(Itemized modification records)
◇ ◇ ◇

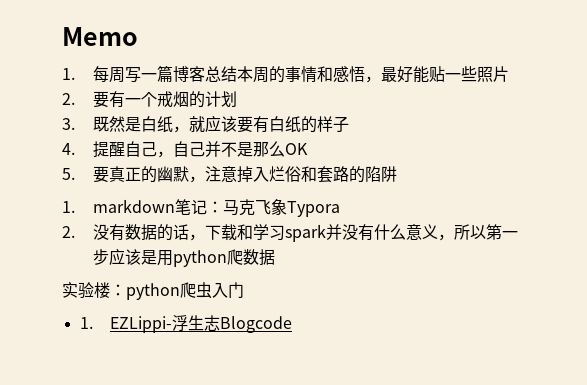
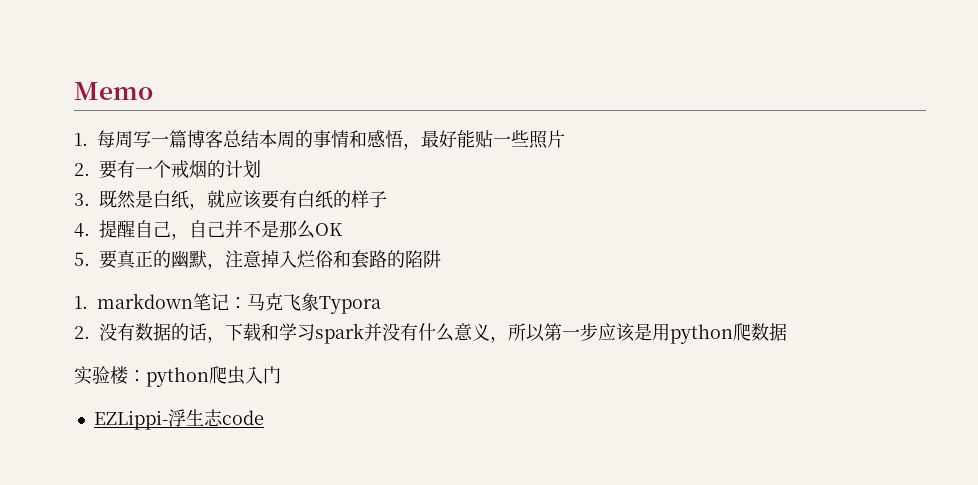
- 1. EZLippi-浮生志Blogcode
+ EZLippi-浮生志code

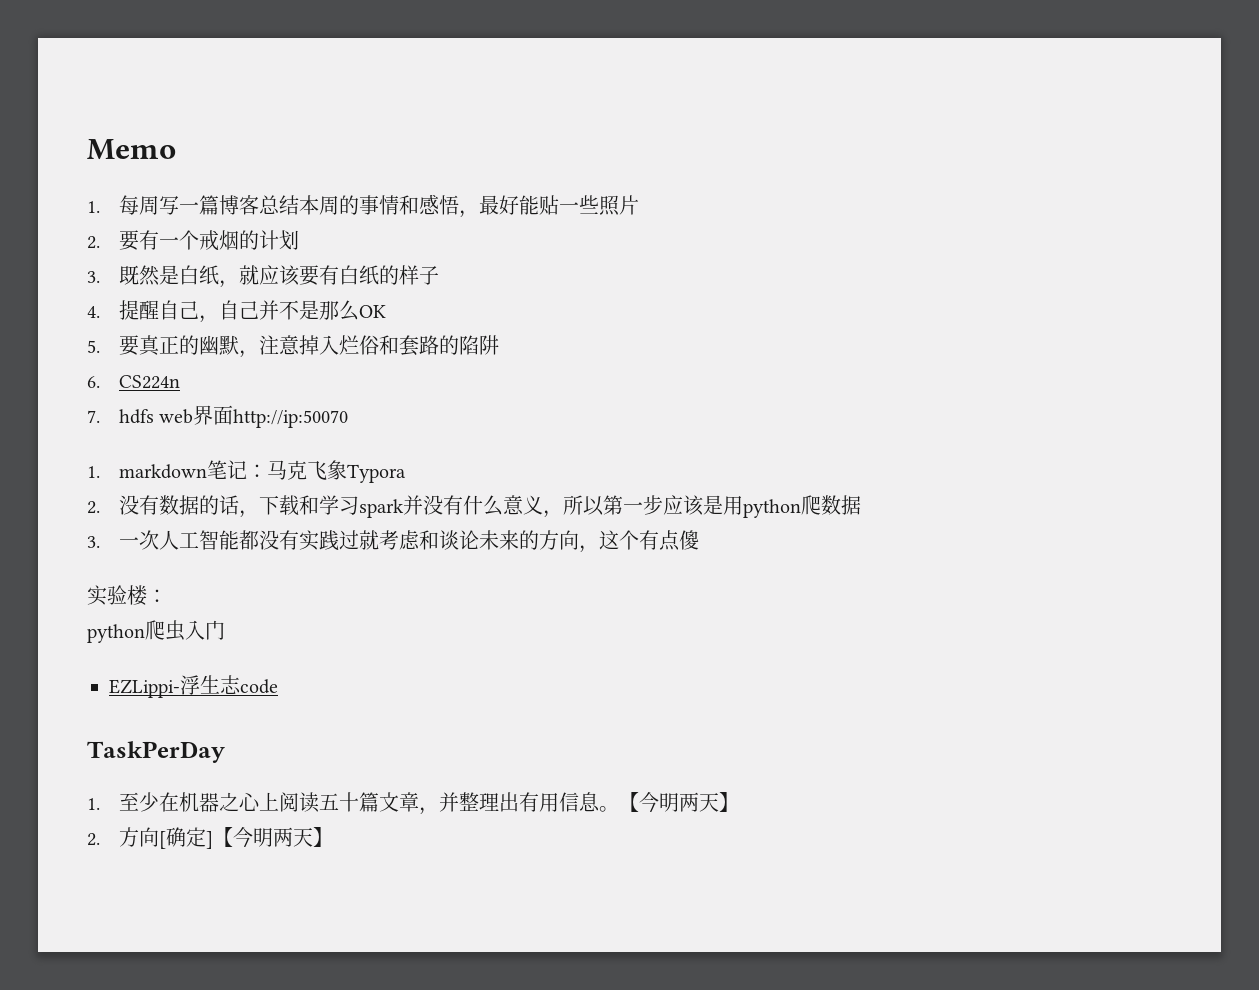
+ 6. CS224n
+ 7. hdfs web界面http://ip:50070
+ 3.一次人工智能都没有实践过就考虑和谈论未来的方向，这个有点傻
- 实验楼：python爬虫入门
+ 实验楼：
+ python爬虫入门
+ TaskPerDay
+ 1.至少在机器之心上阅读五十篇文章，并整理出有用信息。【今明两天】
+ 2.方向[确定]【今明两天】

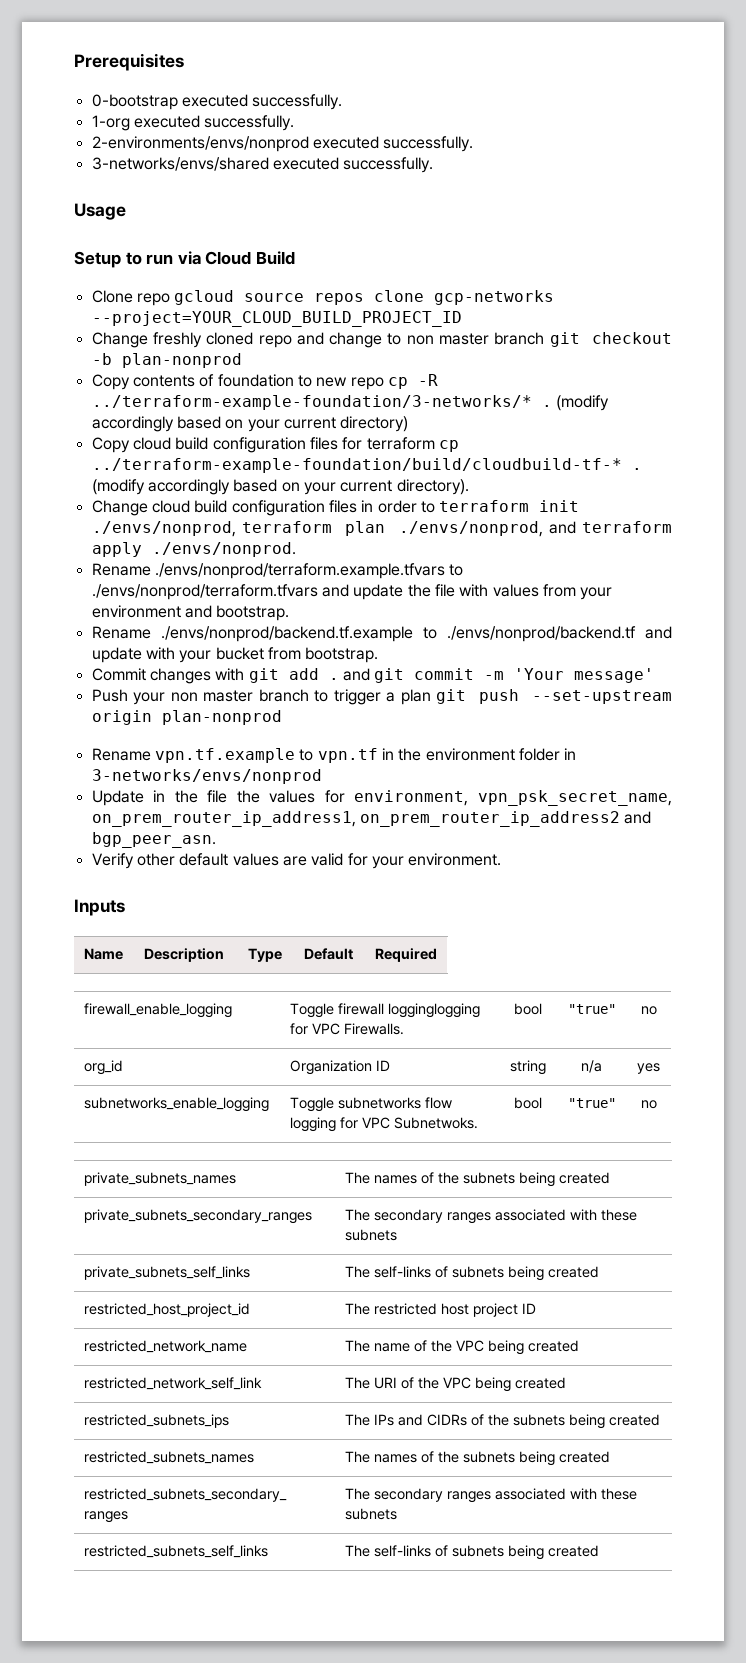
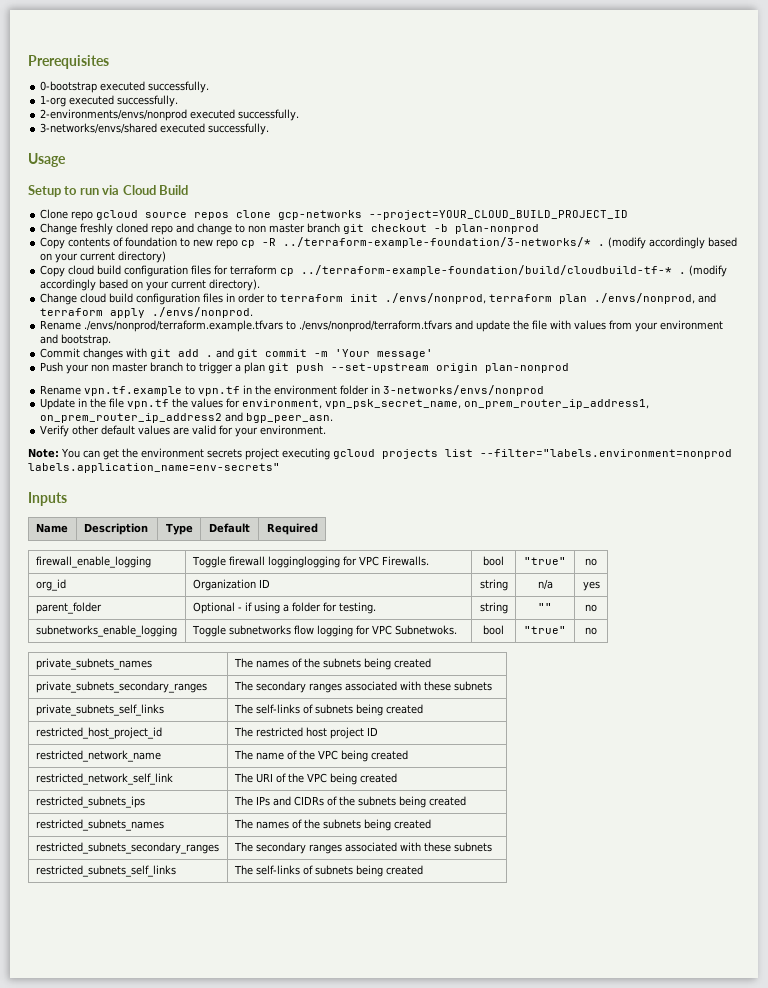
- Rename ./envs/nonprod/backend.tf.example to ./envs/nonprod/backend.tf and update with your bucket from bootstrap.
- Update in the file the values for environment, vpn_psk_secret_name, on_prem_router_ip_address1, on_prem_router_ip_address2 and bgp_peer_asn.
+ Update in the file vpn.tf the values for environment, vpn_psk_secret_name, on_prem_router_ip_address1, on_prem_router_ip_address2 and bgp_peer_asn.
+ Note: You can get the environment secrets project executing gcloud projects list --filter="labels.environment=nonprod labels.application_name=env-secrets"
+ parent_folder | Optional - if using a folder for testing. | string | "" | no

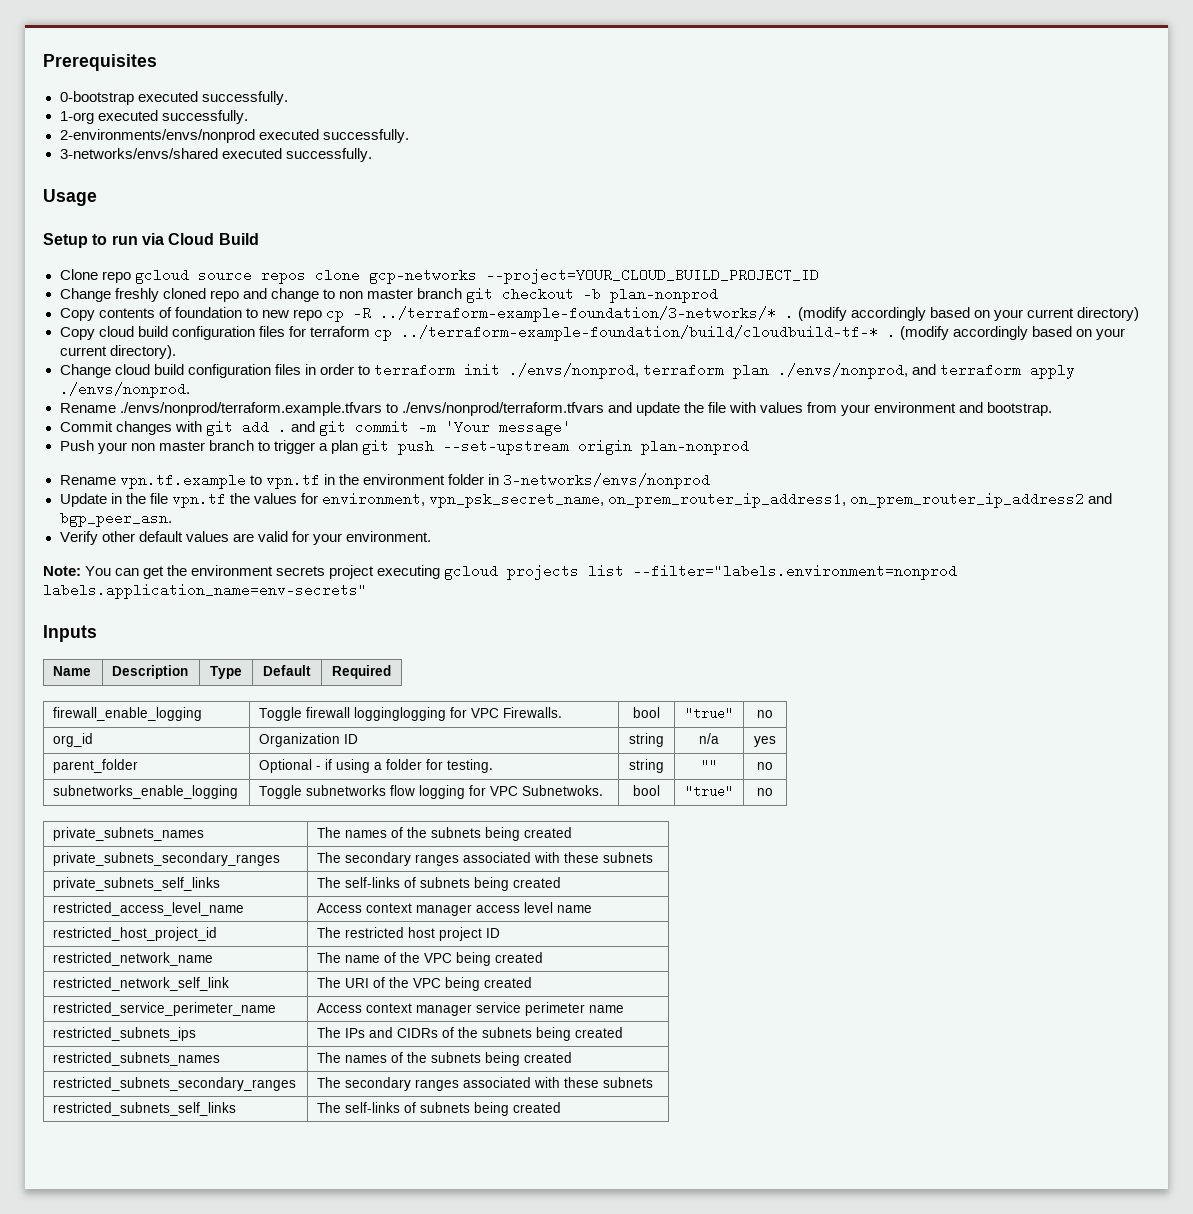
+ restricted_access_level_name | Access context manager access level name
+ restricted_service_perimeter_name | Access context manager service perimeter name

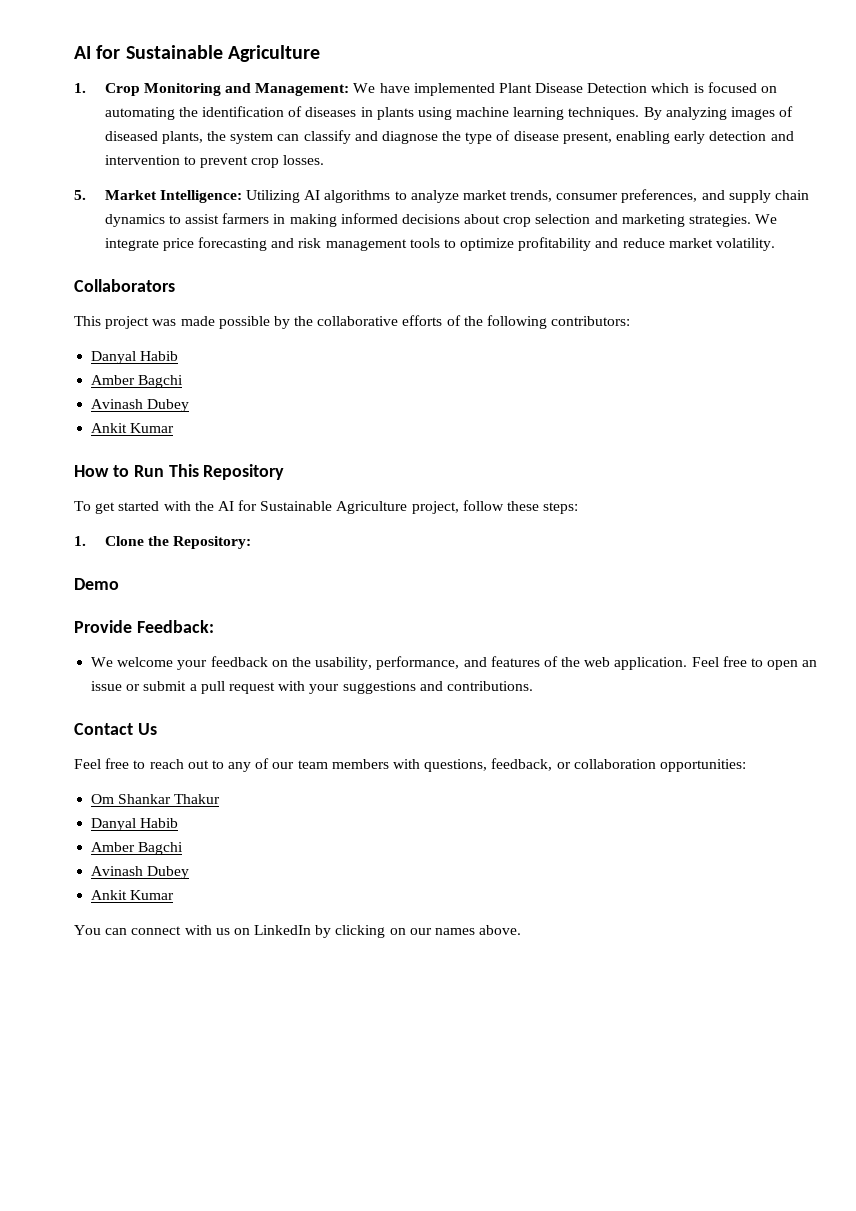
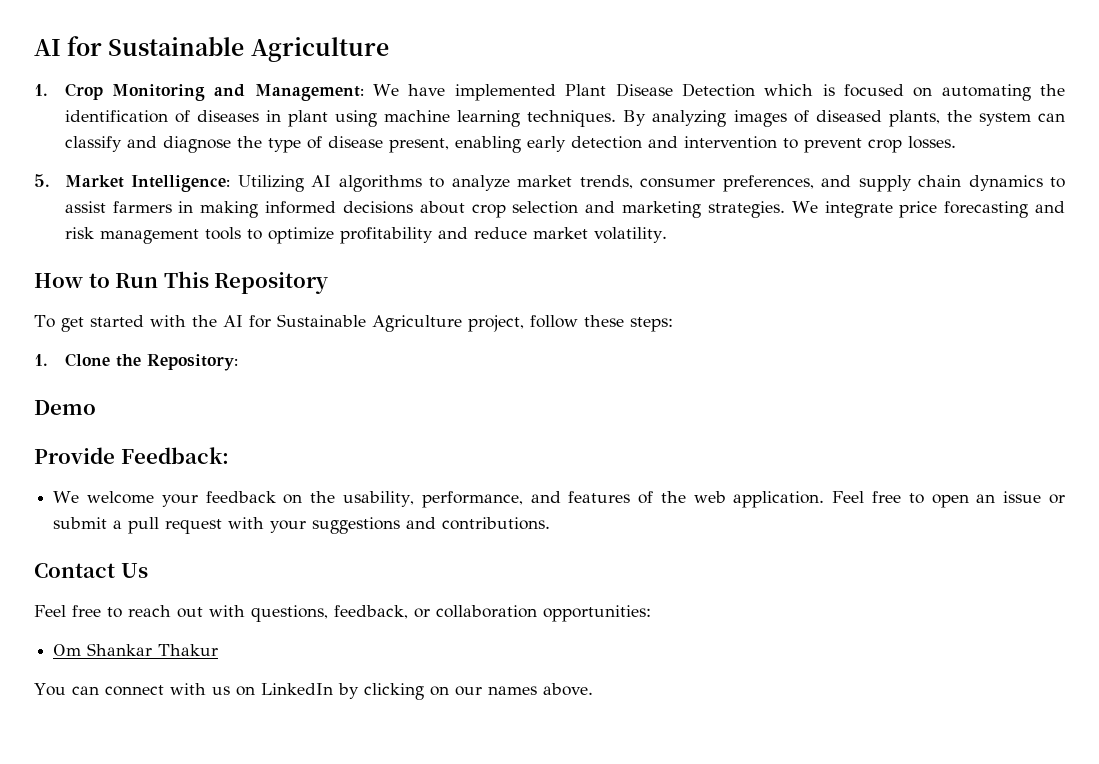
- 1. Crop Monitoring and Management: We have implemented Plant Disease Detection which is focused on automating the identification of diseases in plants using machine learning techniques.
+ 1. Crop Monitoring and Management: We have implemented Plant Disease Detection which is focused on automating the identification of diseases in plant using machine learning techniques.
- Collaborators
- This project was made possible by the collaborative efforts of the following contributors:
- Danyal Habib
- Amber Bagchi
- Avinash Dubey
- Ankit Kumar
- Feel free to reach out to any of our team members with questions, feedback, or collaboration opportunities:
+ Feel free to reach out with questions, feedback, or collaboration opportunities:
  Om Shankar Thakur
- Danyal Habib
- Amber Bagchi
- Avinash Dubey
- Ankit Kumar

◇ ◇ ◇

Could you write out all the records exactly, without the pictures?

→ **Task output**:
- 1. EZLippi-浮生志Blogcode
+ EZLippi-浮生志code

+ 6. CS224n
+ 7. hdfs web界面http://ip:50070
+ 3.一次人工智能都没有实践过就考虑和谈论未来的方向，这个有点傻
- 实验楼：python爬虫入门
+ 实验楼：
+ python爬虫入门
+ TaskPerDay
+ 1.至少在机器之心上阅读五十篇文章，并整理出有用信息。【今明两天】
+ 2.方向[确定]【今明两天】

- Rename ./envs/nonprod/backend.tf.example to ./envs/nonprod/backend.tf and update with your bucket from bootstrap.
- Update in the file the values for environment, vpn_psk_secret_name, on_prem_router_ip_address1, on_prem_router_ip_address2 and bgp_peer_asn.
+ Update in the file vpn.tf the values for environment, vpn_psk_secret_name, on_prem_router_ip_address1, on_prem_router_ip_address2 and bgp_peer_asn.
+ Note: You can get the environment secrets project executing gcloud projects list --filter="labels.environment=nonprod labels.application_name=env-secrets"
+ parent_folder | Optional - if using a folder for testing. | string | "" | no

+ restricted_access_level_name | Access context manager access level name
+ restricted_service_perimeter_name | Access context manager service perimeter name

- 1. Crop Monitoring and Management: We have implemented Plant Disease Detection which is focused on automating the identification of diseases in plants using machine learning techniques.
+ 1. Crop Monitoring and Management: We have implemented Plant Disease Detection which is focused on automating the identification of diseases in plant using machine learning techniques.
- Collaborators
- This project was made possible by the collaborative efforts of the following contributors:
- Danyal Habib
- Amber Bagchi
- Avinash Dubey
- Ankit Kumar
- Feel free to reach out to any of our team members with questions, feedback, or collaboration opportunities:
+ Feel free to reach out with questions, feedback, or collaboration opportunities:
  Om Shankar Thakur
- Danyal Habib
- Amber Bagchi
- Avinash Dubey
- Ankit Kumar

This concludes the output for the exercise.